When thinking of how to relay my experience being transgender to you, the word that springs to mind is “fortunate.” Or, to put it more bluntly, I’ve been very lucky.
That is not to say my life has been all wine and roses. I, like all trans people, have sad stories I could tell you. I was suicidally depressed from my teens till my early 20s. I endured seemingly constant abuse from classmates in junior and senior high school. I suffered anxiety problems and multiple breakdowns from the stress and physical pain of transitioning from male to female. And etc., etc. It’s not my intention to emotionally manipulate you into feeling sympathetic. This isn’t some terrible Lifetime movie. These are merely the facts.

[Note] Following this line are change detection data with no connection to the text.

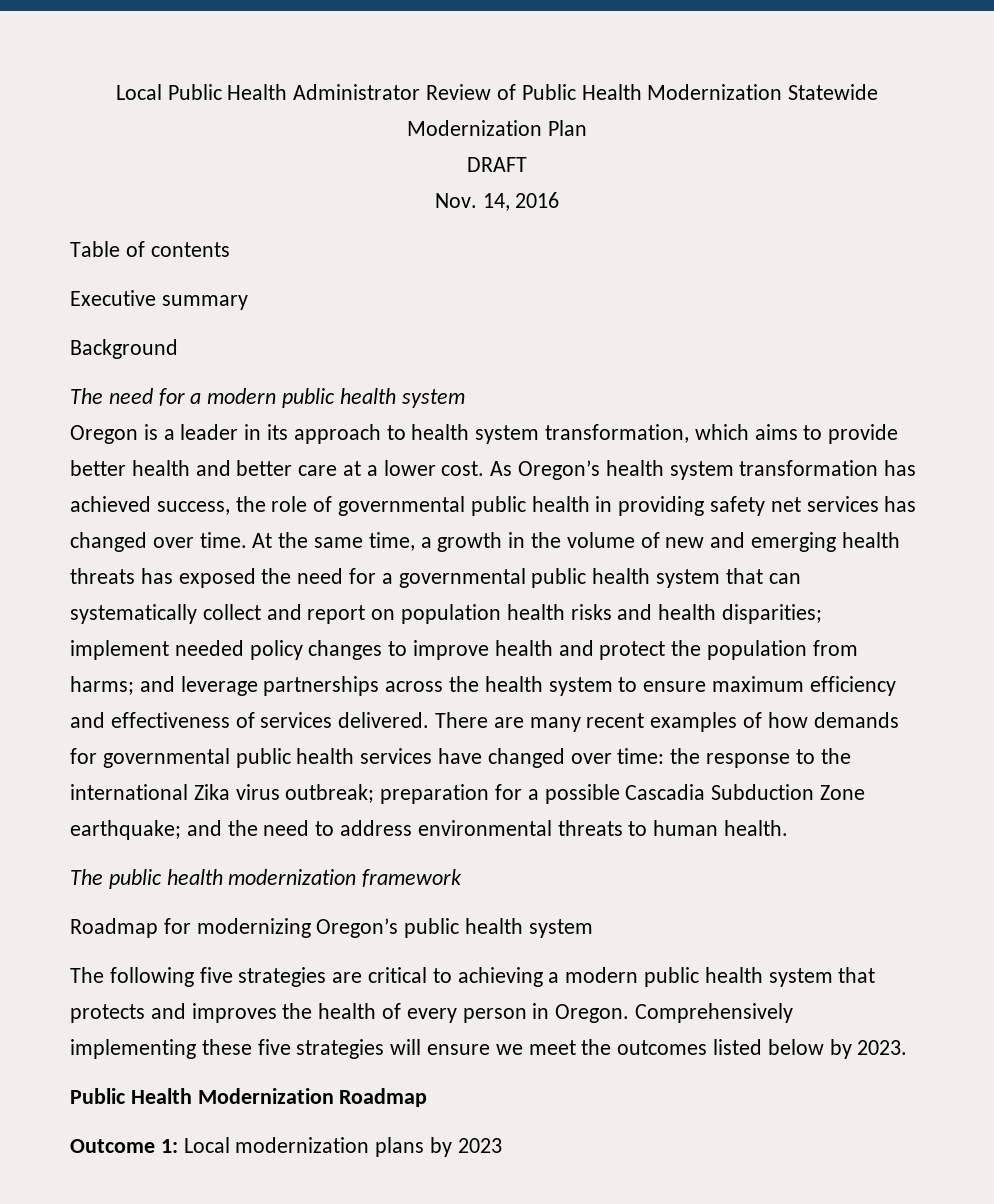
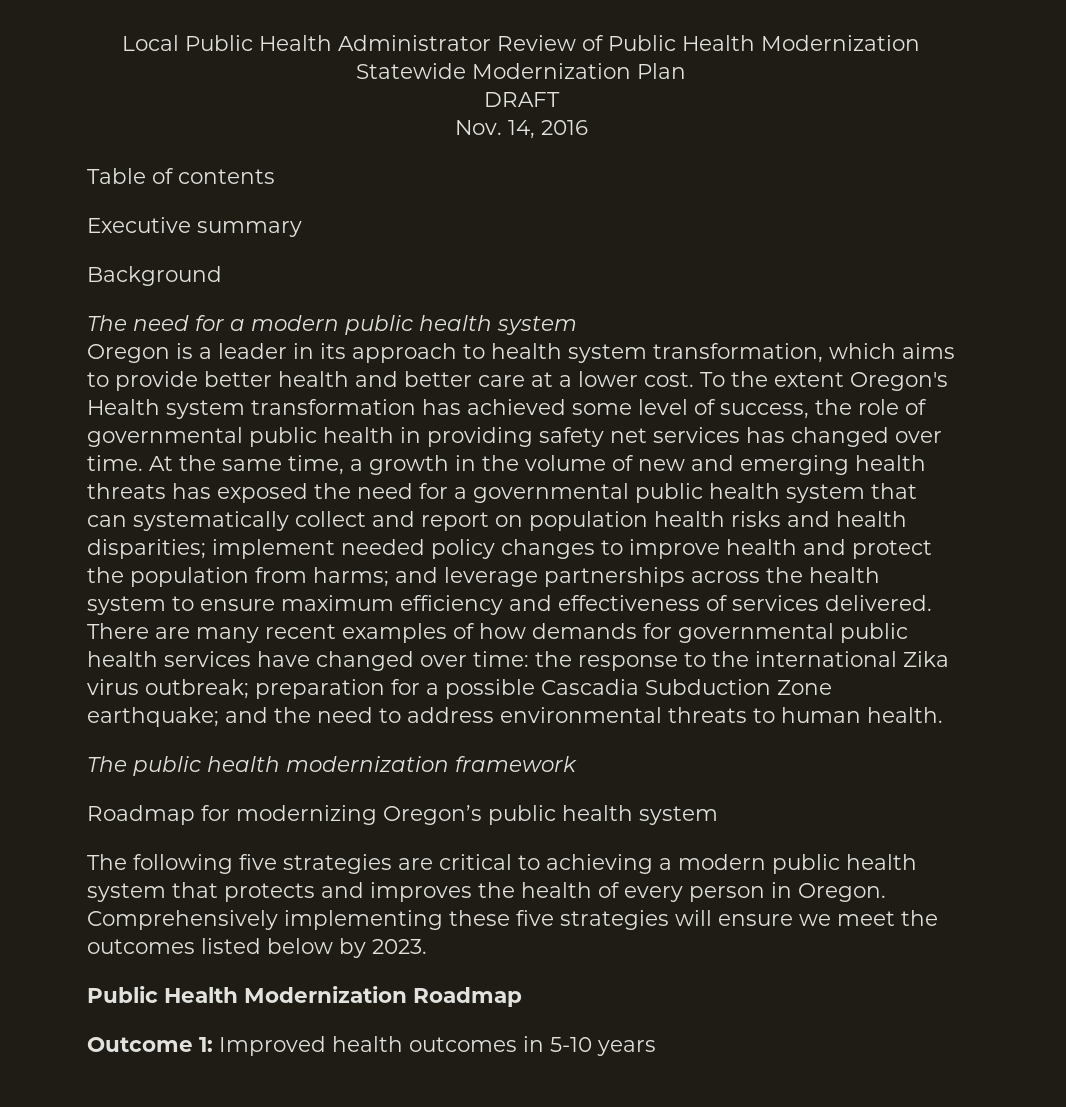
- As Oregon’s health system transformation has achieved success, the role of governmental public health in providing safety net services has changed over time.
+ To the extent Oregon's Health system transformation has achieved some level of success, the role of governmental public health in providing safety net services has changed over time.
- Outcome 1: Local modernization plans by 2023
+ Outcome 1: Improved health outcomes in 5-10 years

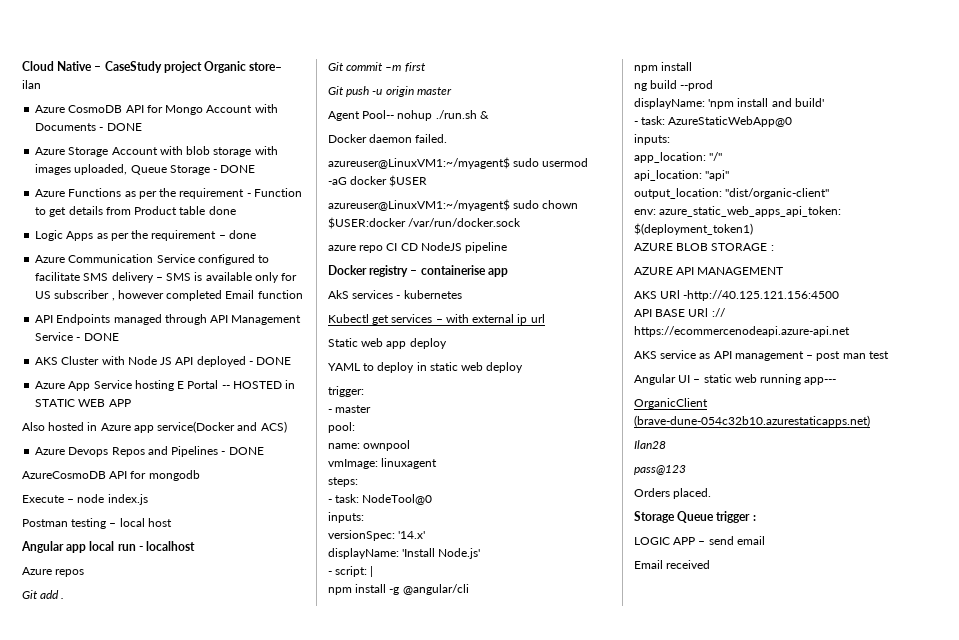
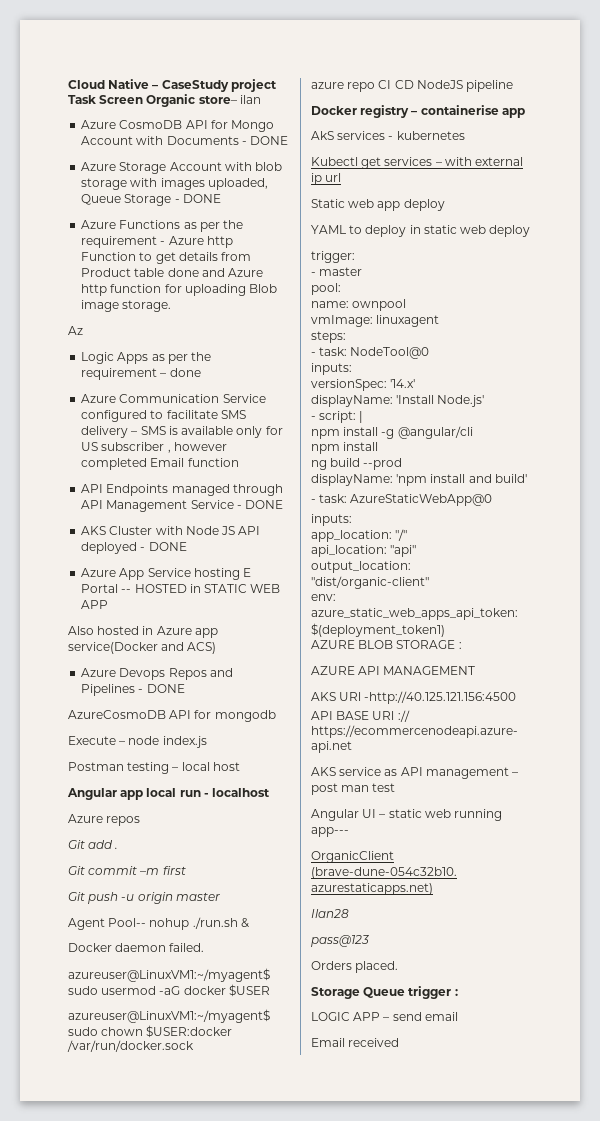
- Cloud Native – CaseStudy project Organic store– ilan
+ Cloud Native – CaseStudy project Task Screen Organic store– ilan
- Azure Functions as per the requirement - Function to get details from Product table done
+ Azure Functions as per the requirement - Azure http Function to get details from Product table done and Azure http function for uploading Blob image storage.
+ Az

I usually shy away from telling those dark tales. I would never deny them, and my and other trans people’s dark stories are undoubtedly important testaments to the need for social change and tolerance. But the thing is, sad stories about trans people are so ubiquitous in our community’s ongoing dialogue that, being as fortunate as I am, I’m compelled to share my countless positive experiences and show people that being trans need not be treated like a leprous curse. You can be trans and have a great life.
When I came out to my mother, her words to me were, “You’ll be beautiful.” Some time after learning I’d be transitioning to female, my grandfather gave me a beautiful turquoise ring, saying with a wink, “It’s your first gift as a lady.” After I had facial surgery and started living as female, I returned home from the hospital to find three pink roses from my father on my nightstand along with a card that read, “I always wanted a girl.” After a newspaper ran my story, several people at my company, including the CEO, sent me messages of support. I could go on … like I said, I’ve been very lucky.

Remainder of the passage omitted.